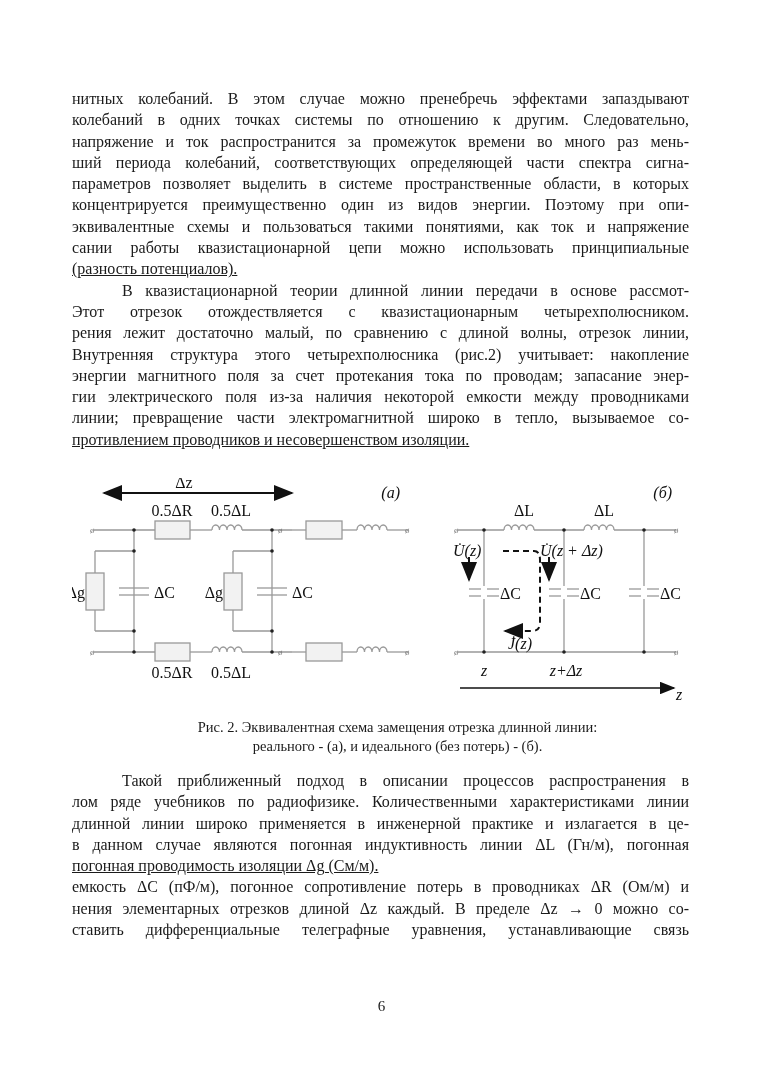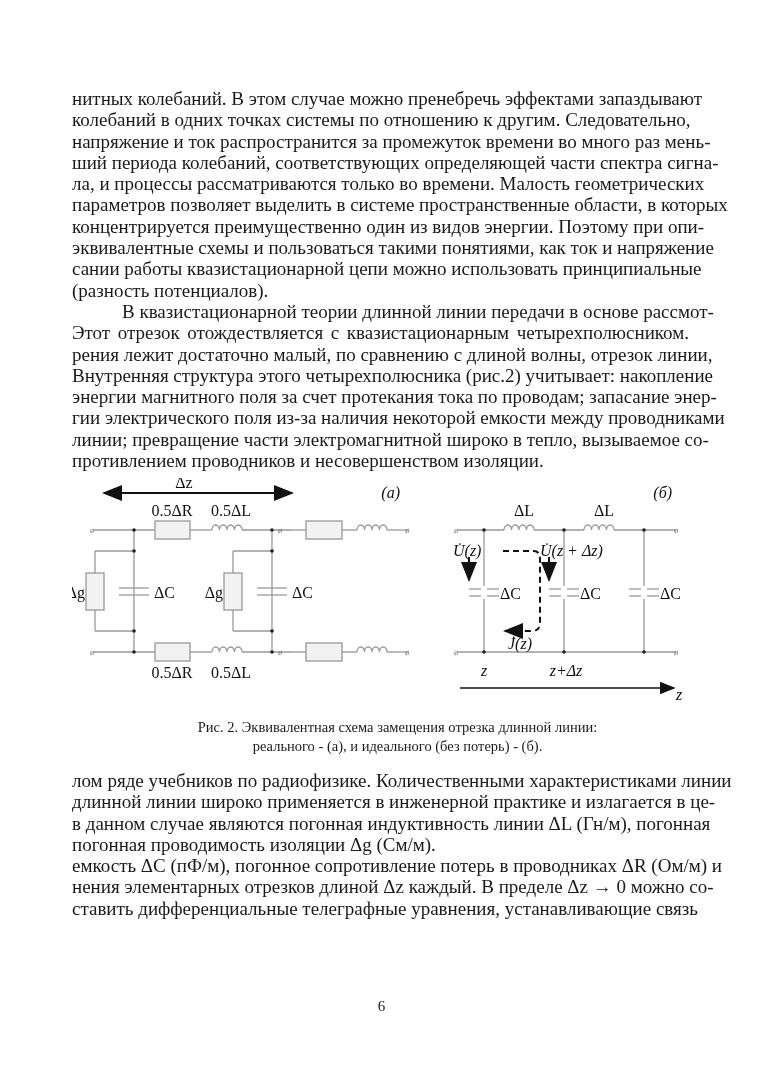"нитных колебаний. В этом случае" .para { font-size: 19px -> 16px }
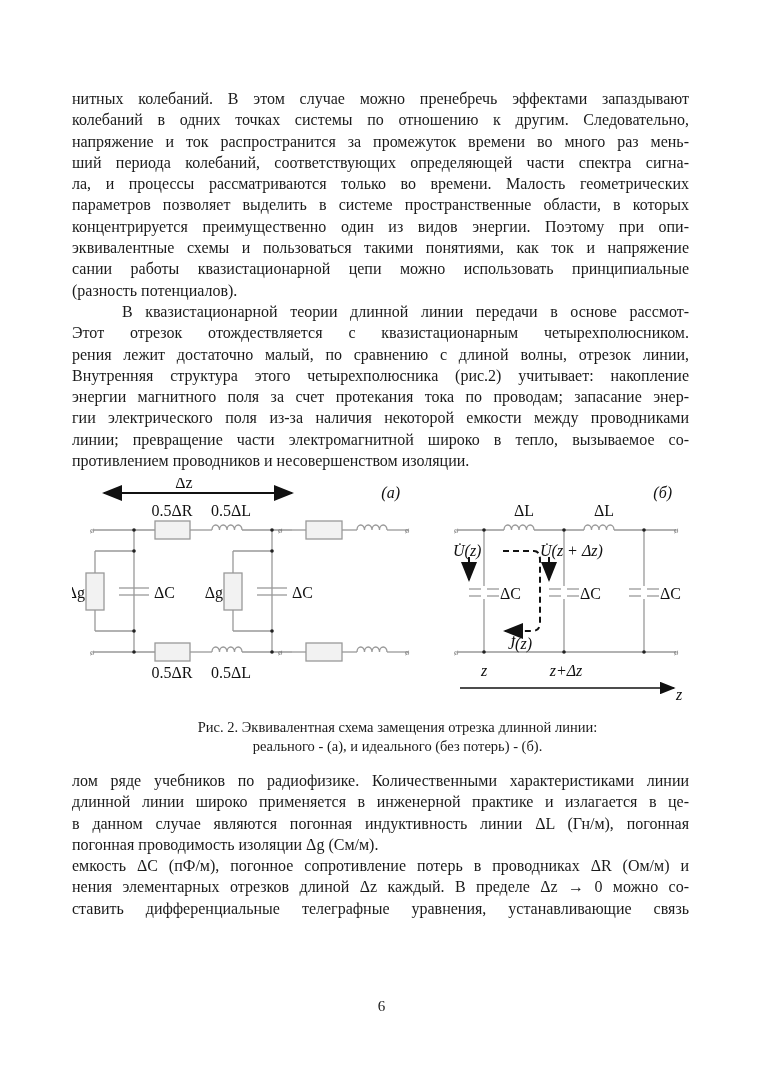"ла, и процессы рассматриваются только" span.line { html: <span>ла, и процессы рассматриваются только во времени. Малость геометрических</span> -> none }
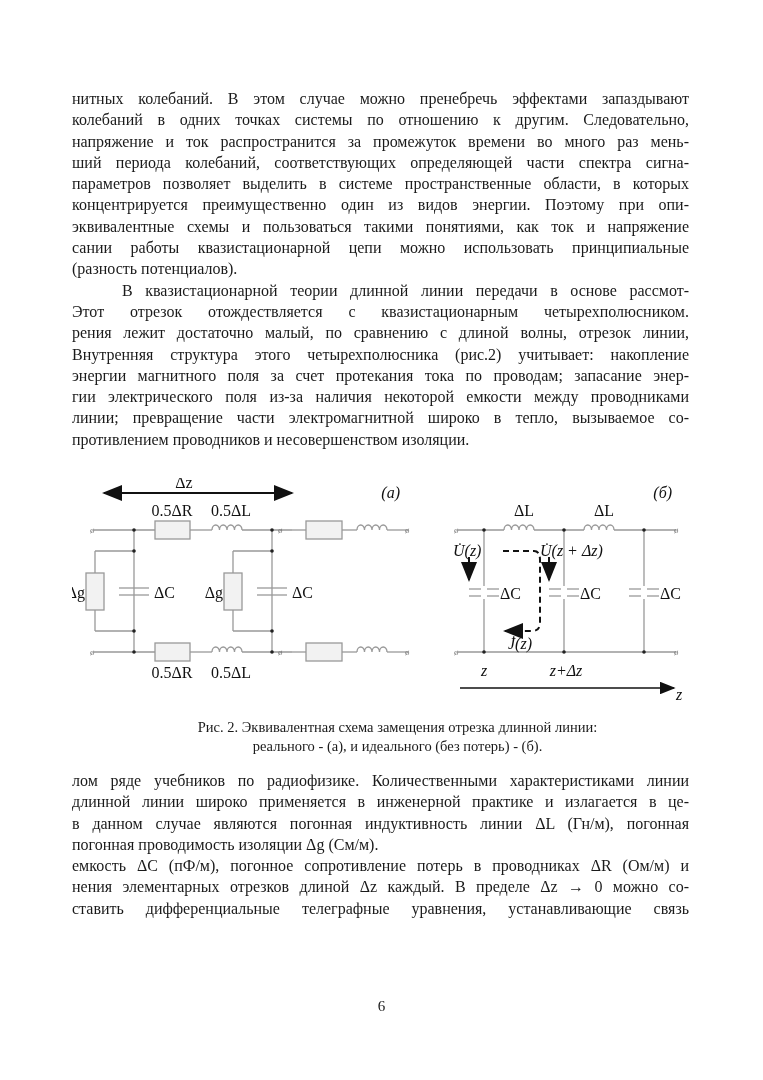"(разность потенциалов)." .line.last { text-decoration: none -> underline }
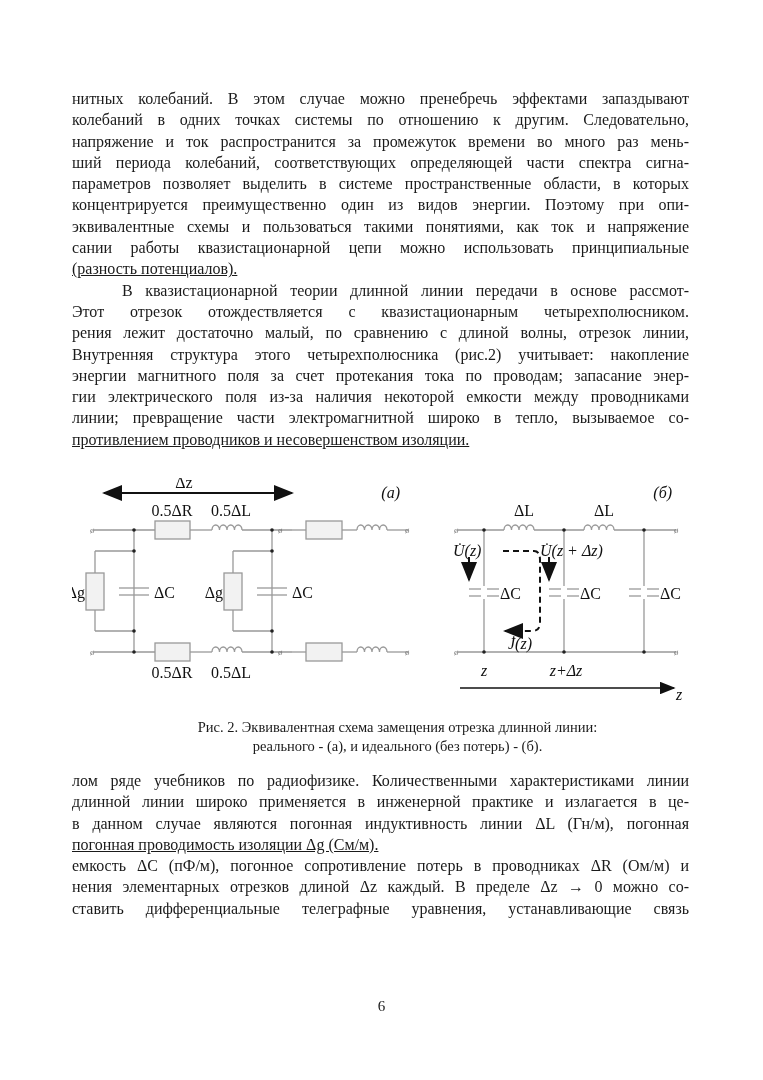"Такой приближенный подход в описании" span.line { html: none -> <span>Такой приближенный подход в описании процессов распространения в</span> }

...

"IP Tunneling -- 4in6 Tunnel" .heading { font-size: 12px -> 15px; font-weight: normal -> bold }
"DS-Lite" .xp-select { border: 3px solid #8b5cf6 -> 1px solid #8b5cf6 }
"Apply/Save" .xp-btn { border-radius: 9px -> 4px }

* * *

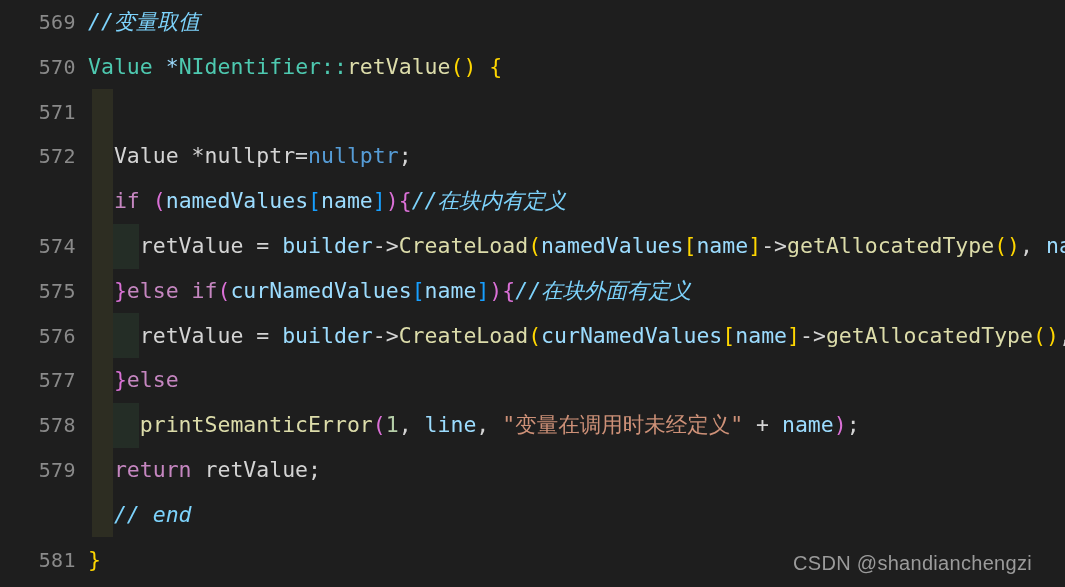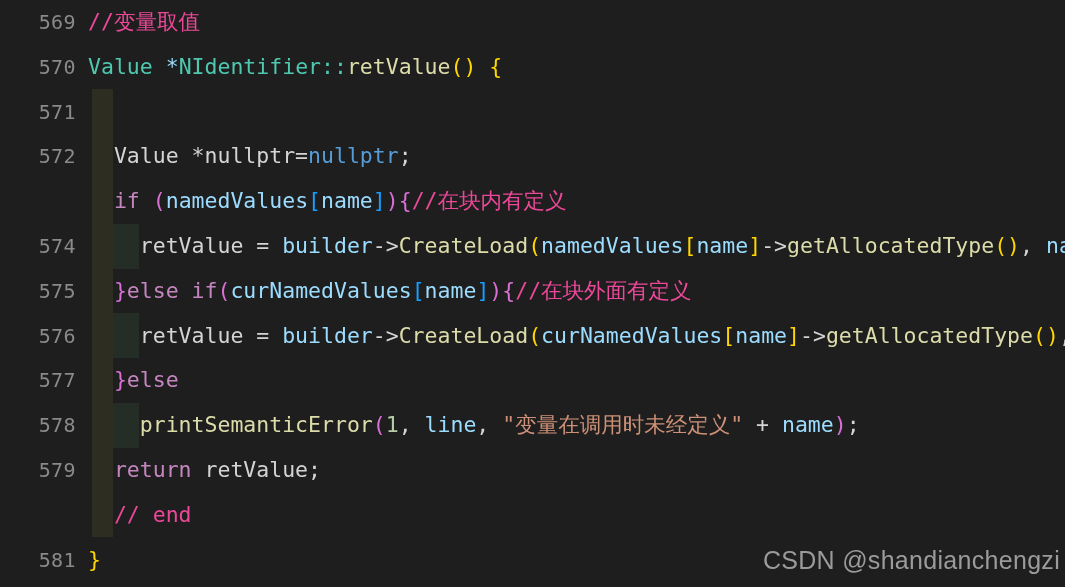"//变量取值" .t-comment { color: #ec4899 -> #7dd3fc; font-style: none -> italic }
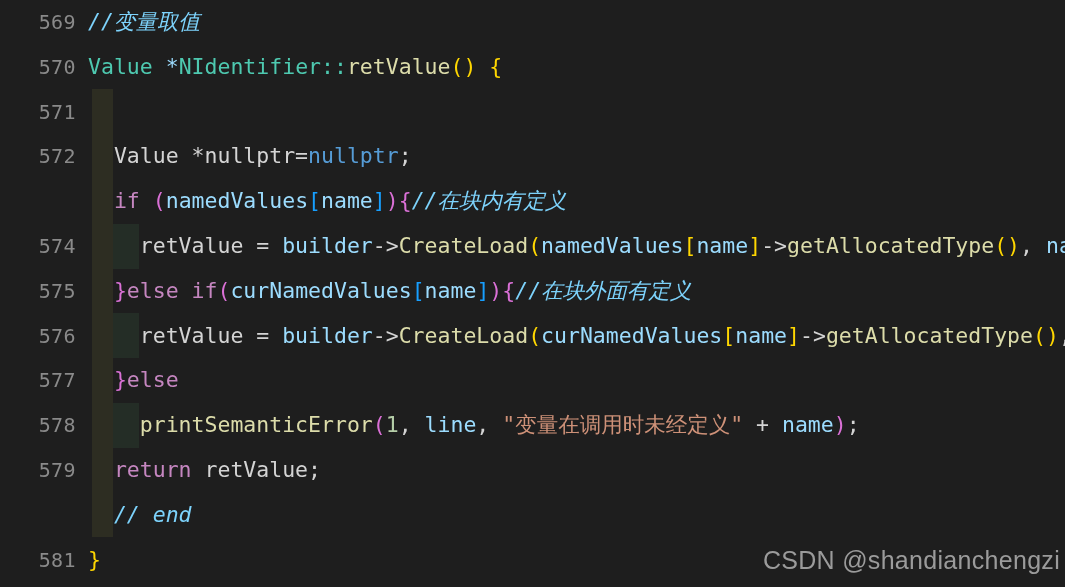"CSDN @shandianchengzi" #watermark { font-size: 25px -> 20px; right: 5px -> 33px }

What the exercise asks ▸ Scan the entries above and show each line that contains the word "border".

Solution for this problem ▸
"DS-Lite" .xp-select { border: 3px solid #8b5cf6 -> 1px solid #8b5cf6 }
"Apply/Save" .xp-btn { border-radius: 9px -> 4px }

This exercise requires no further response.